Le codex est exhumé à proximité des ruines de Thèbes et le géographe et explorateur écossais James Bruce - qui ignore le copte - en fait l'acquisition dans la ville moderne en 1769 ou 1772[1]. Le manuscrit est volumineux[2], rédigé recto-verso et compte à l'origine 78 folios non paginés d'un format de 29×17 cm[3], répartis entre 42 feuillets pour les Livres de Iéou et 34 feuillets pour l'Anonyme de Bruce[4]. Il est à dater dans une période comprise entre le milieu du IVe siècle et celui du Ve siècle[5].

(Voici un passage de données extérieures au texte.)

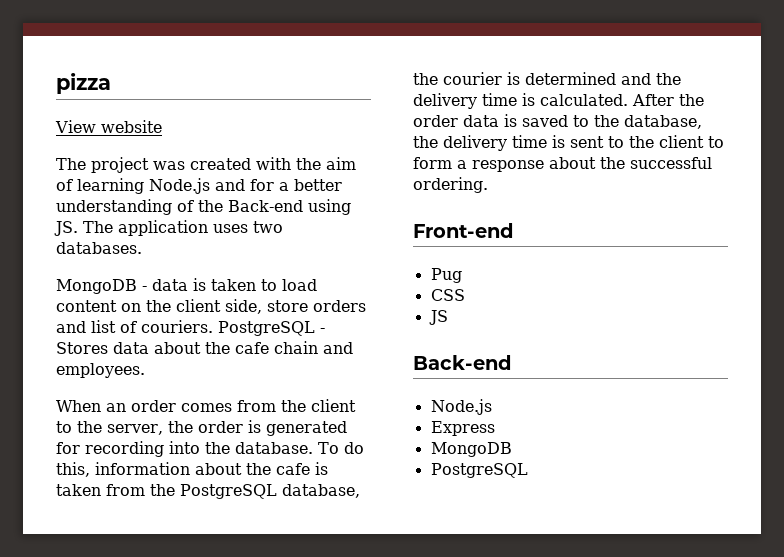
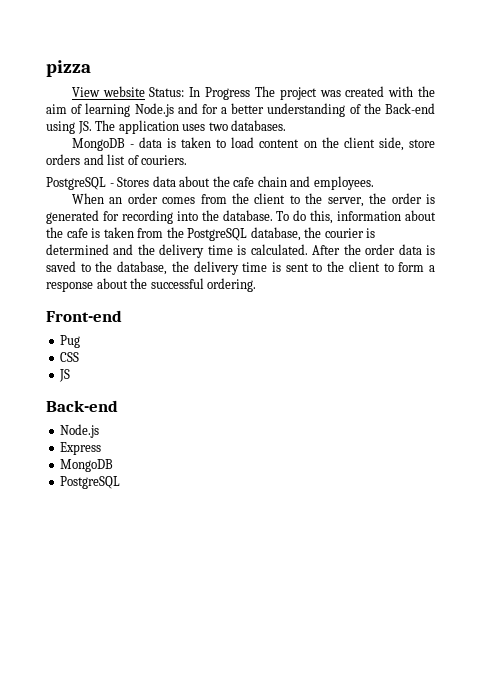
(162, 126) // -> [149,87,251,100] Status: In Progress
(213, 326) none -> (188, 160) //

À son arrivée en Europe, le manuscrit est fort dégradé : l'ordre original des folios a été perdu et certains d'entre eux sont mutilés, à une époque où la papyrologie en est à ses balbutiements. Bruce le confie à l'orientaliste Carl Gottfried Woide entre 1775 et 1776 afin que celui-ci en fasse une copie qui sera ultérieurement jointe au manuscrit original[6]. Le manuscrit est mis deux fois infructueusement en vente aux enchères avant qu'il soit acquis en 1843 par la bibliothèque Bodléienne dans un lot de 96 manuscrits[7]. Les conservateurs de la Boldeienne enchâssent les folios entre deux feuilles de papier calque et ces apprêts sont ensuite collés dans des cadres de carton qui sont reliés[4]. Au cours de ces opérations, qui s’avèrent catastrophique pour l’état du manuscrit[8], sept folios sont perdus et, le travail n’étant pas supervisé par un spécialiste du copte, les folios positionnés en désordre voire placés à l’envers[4].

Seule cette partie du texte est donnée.